Monday, July 21, 2014

Foam Rolling

I've gotten quite a few questions on foam rolling, so I thought I would do a post dedicated to it.

Source

I try to do this every evening before going to bed, but foam rolling is great to do pre-run, post-run, or just as a way to unwind from your day. Figure out what works best for you and DO IT!

I originally was going to do more of a vlog (video blog), but got pretty nervous in front of the camera, so decided it would probably be best for me to do it WITHOUT talking. I will describe what I am doing and then post the video below the description so you can see what I mean.


**FYI - I AM NOT A TRAINED PROFESSIONAL. PLEASE DO NOT TAKE THIS AS MEDICAL ADVICE. I AM ONLY DESCRIBING WHAT HAS WORKED FOR ME IN THE PAST.**

IT Band

The reason I originally started rolling was because my IT Band was acting up (the fibrous band that runs from your hip area to your knee area). This tends to be a nagging area for a lot of runners, so definitely a great place to start.

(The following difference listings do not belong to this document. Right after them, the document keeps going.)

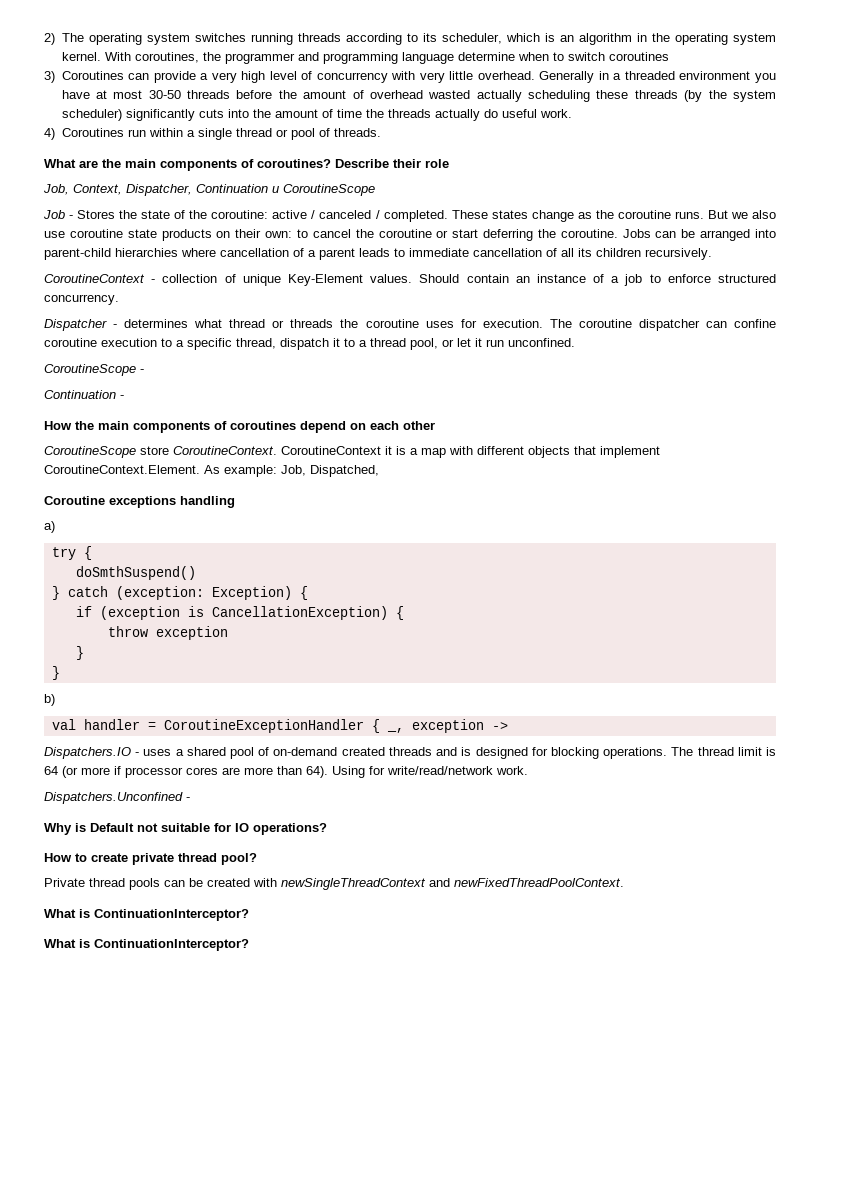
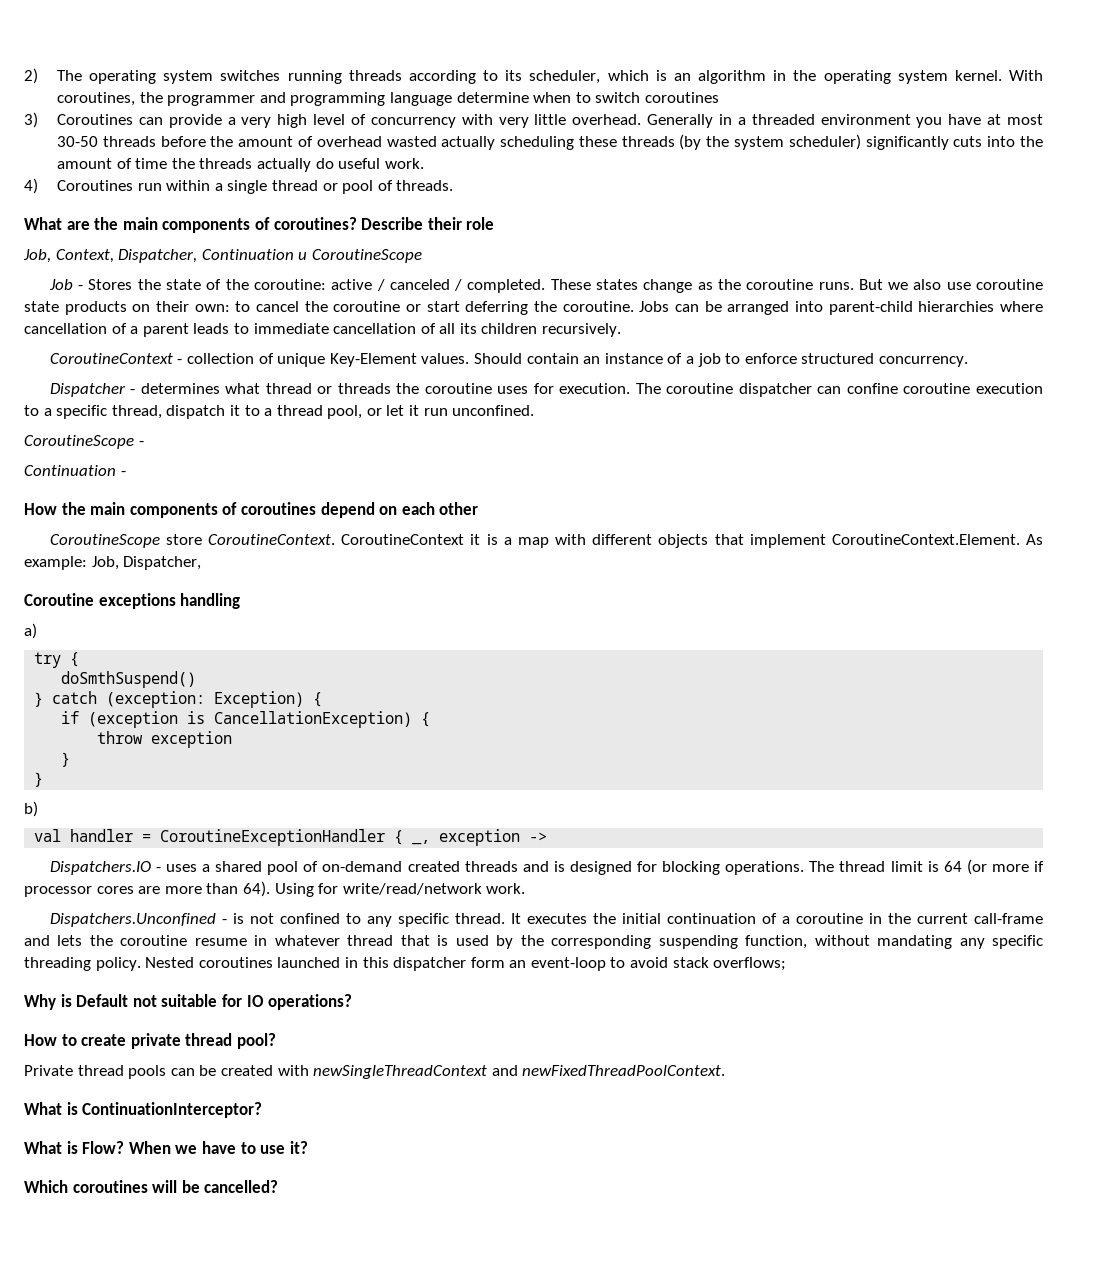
- CoroutineContext it is a map with different objects that implement CoroutineContext.Element. As example: Job, Dispatched,
+ CoroutineContext it is a map with different objects that implement CoroutineContext.Element. As example: Job, Dispatcher,
- Dispatchers.Unconfined -
+ Dispatchers.Unconfined - is not confined to any specific thread. It executes the initial continuation of a coroutine in the current call-frame and lets the coroutine resume in whatever thread that is used by the corresponding suspending function, without mandating any specific threading policy. Nested coroutines launched in this dispatcher form an event-loop to avoid stack overflows;
  Private thread pools can be created with newSingleThreadContext and newFixedThreadPoolContext.
  What is ContinuationInterceptor?
- What is ContinuationInterceptor?
+ What is Flow? When we have to use it?
+ Which coroutines will be cancelled?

Lie on your side. Begin by placing the foam roller slightly below your hip (you NEVER want to roll over the bone). Roll between the knee and hip area, taking extra time on any tender parts. If your legs are longer, you can break up this area in 2-3 sections (for example from the knee to the mid-quad and then from the mid-quad to the hip area). For a deeper muscle massage you can stack your legs on-top of one another. If stacking your legs is too painful, you can relieve some of the pressure by placing your top foot on the ground in front of your rolling leg. Do this for approximately 1-2 minutes and then switch sides.






Quads

Begin by facing downward in the floor with both thighs on the roller and forearms propping you off the ground (similar to a forearm plank). Roll between the knee and pelvis area, taking extra time on any tender parts. If your legs are longer, you can break up this area in 2-3 sections (for example from the knee to the mid-quad and then from the mid-quad to the pelvis area). I will do this with my toes pointed straight, then point my toes outward, and then point my toes inward (that way I am able to get all of the portions of the quads). Do this for approximately 1-2 minutes.



Calves

Sit with your legs out in front of you, with the roller under your calves. You will need to push yourself off of the ground with your arms (depending on your arm strength this may be one of the more difficult muscle groups to roll). Roll between the knee and ankle area, taking extra time on any tender parts. If your legs are longer, you can break up this area in 2-3 sections (for example from the knee to the mid-calf and then from the mid-calf to the ankle area). For a deeper muscle massage you can cross your legs on-top of one another. If stacking your legs is too painful, you can relieve some of the pressure by keeping both legs on the roller. Do this for approximately 1-2 minutes.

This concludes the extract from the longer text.